One giant step… backward

Last Thursday morning, December 1, I tried to wake my husband so he could prepare for his oncology appointment. I couldn’t. He wasn’t dead. No, he was snoring away on the couch, but completely unconscious. I shook him and yelled at him, but he never even flinched.

This was an almost unbelievable 180 degree turn from the day before, when he’d raced across the house on his walker so that the physical therapist could gauge his fitness, ate dinner, and talked with friends. It seemed he was, all things considered, in good working order.

Shocked and incredulous, I called our village police, who came, emergency ambulance in tow, and carted my husband off to the hospital. By the time I got there about 20 minutes later–after shutting off the coffee, giving directions to my adorable neighbor who’d take care of the dogs until I returned–ER had taken blood, knew he was running 102 fever and from the chest congestion, began treatment for pneumonia.

Later that day he was admitted and placed in a telemetry room, then, overnight, moved to the pulmonary unit as he had bi-lateral or double pneumonia. Day by day, a new issue presented itself. He wasn’t eating. The bi-pap mask dried out his mouth and throat. He couldn’t swallow. He couldn’t bring up gas. He wasn’t eating. Drinking was also a problem. Every sip–juice, milk, grapeade, water–burned his tongue.

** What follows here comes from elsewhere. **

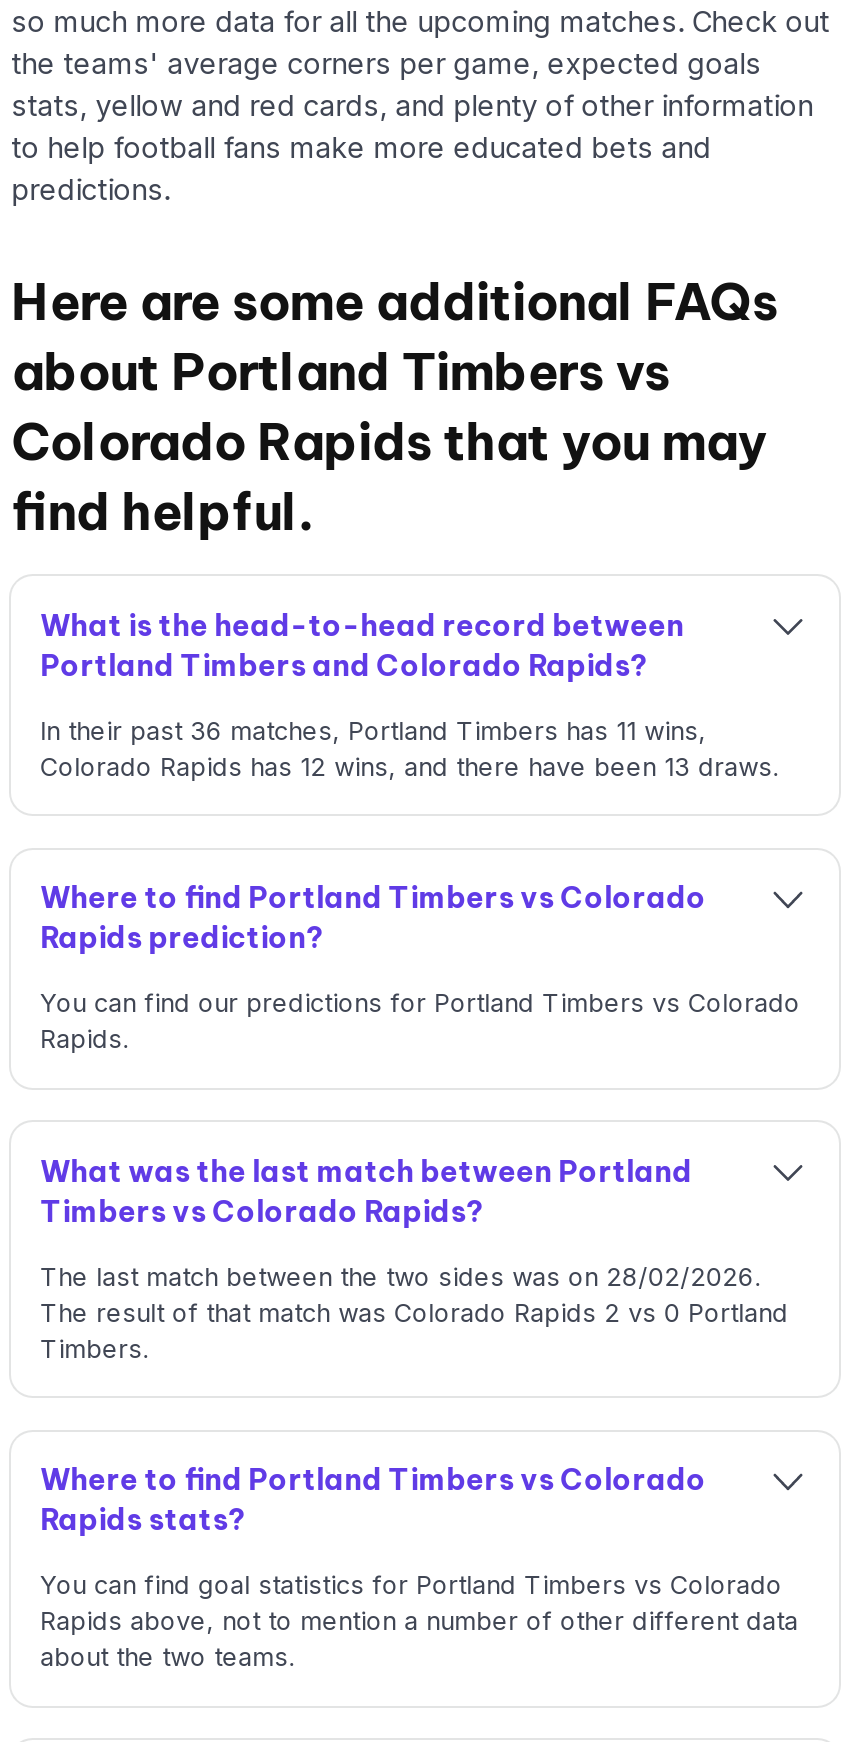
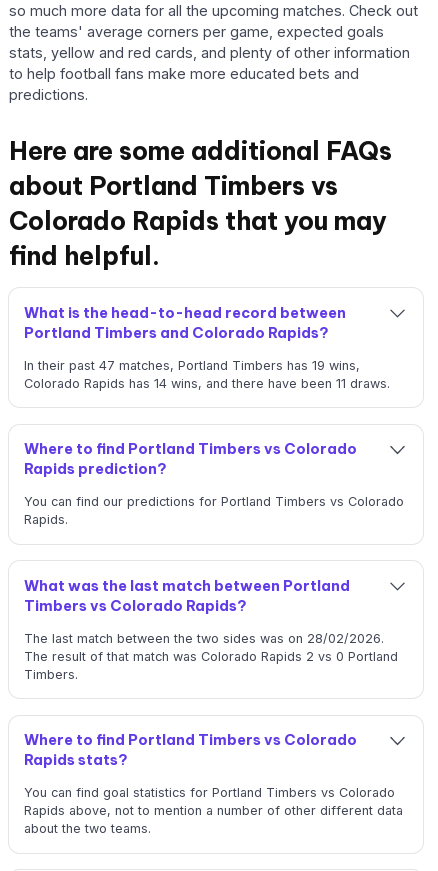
[40,716,706,746] In their past 36 matches, Portland Timbers has 11 wins, -> [24,358,360,373] In their past 47 matches, Portland Timbers has 19 wins,
[40,752,778,782] Colorado Rapids has 12 wins, and there have been 13 draws. -> [24,376,390,391] Colorado Rapids has 14 wins, and there have been 11 draws.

After seven days, his doctor, who’d kept me abreast of my husband’s condition all the while, began to prepare me for what could be the end. The antibiotics course of treatment had finished, infection was controlled, but my husband wasn’t showing signs of progress or recuperation. Edema swelled one arm and both legs so he looked like a 300 lb man. He dozed mostly, wasn’t responsive to questions 90% of the time, and hallucinated. Doctor wasn’t sure what was causing this. It could be the cancer, or his very weakened physical state. There was fluid around his lungs and heart, and his kidneys weren’t functioning well–lack of oxygen, perhaps. Something else was contributing to the symptoms my husband was presenting, and doctor had every intention of finding out what those causes were, but he still felt I should be prepared.

And so today we had “the talk.” Patient would be made comfortable, his pain (if any) would be controlled. He could spend time with his family, etc. When the staff had exhausted all efforts to identify and control issues that contributed to my husband’s declining state, he would be moved to a palliative care facility where continued oversight and care were available.

But not yet. Doctor was hunting for causes, for anything that would give my husband better opportunities for the future. To help the edema, he is being given Lasix, which reduces the fluids in the body. A venous doppler echogram showed blood clots in both legs. He began Heparin treatment to thin the blood and hopefully dissolve the clots.

Daily, there are minor victories and defeats. Which side will win the battle only the Immortal Physician knows.

I go to hospital daily, in the morning. I am compelled to know how my husband is, and after knowing him since our college days, only setting my eyes on him will let me adjudge that. I ask questions of the nurse. I speak with his doctor. While I’m there, he has my undivided attention and all my energies. Still, I am no saint. When I leave–and I do after 2-3 hours–I feel relieved, I feel a great weight has been lifted from me. I run what errands I must, begin the round of texts that give family members and friends for their daily updates regarding my husband’s condition, and then I go home. It is my sanctuary, my refuge. My dogs are there. There’s a home to clean, chores to do. My mind often inserts bold questions as I work–if he dies, what about this or that? If he doesn’t die and remains an invalid, what then?What about his fish tanks? HIs car? Well, I’d drain the tanks and sell the car… but let’s not get ahead of ourselves. Still, these are paths my mind turns down.

The up and down nature of the disease and all additional complications infuriates me. I see how my husband suffers–not in pain, but in distress–unable to breathe easily, to be comfortable either in his swollen and emaciated skin or in his bed. I will not have him suffer pain. I will not. But what is the alternative?

The palliative care doctor shocked me when he said that my husband’s stage 3 cancer must be stage 4 by now, even as he admitted that no recent ct-scan had been taken. I was annoyed by his assumption, but I’ll save my energy for what’s to come, whatever it is.

Doctor feels we’ll have a clearer picture of the future in 3-4 days, just in time for our 46th wedding anniversary.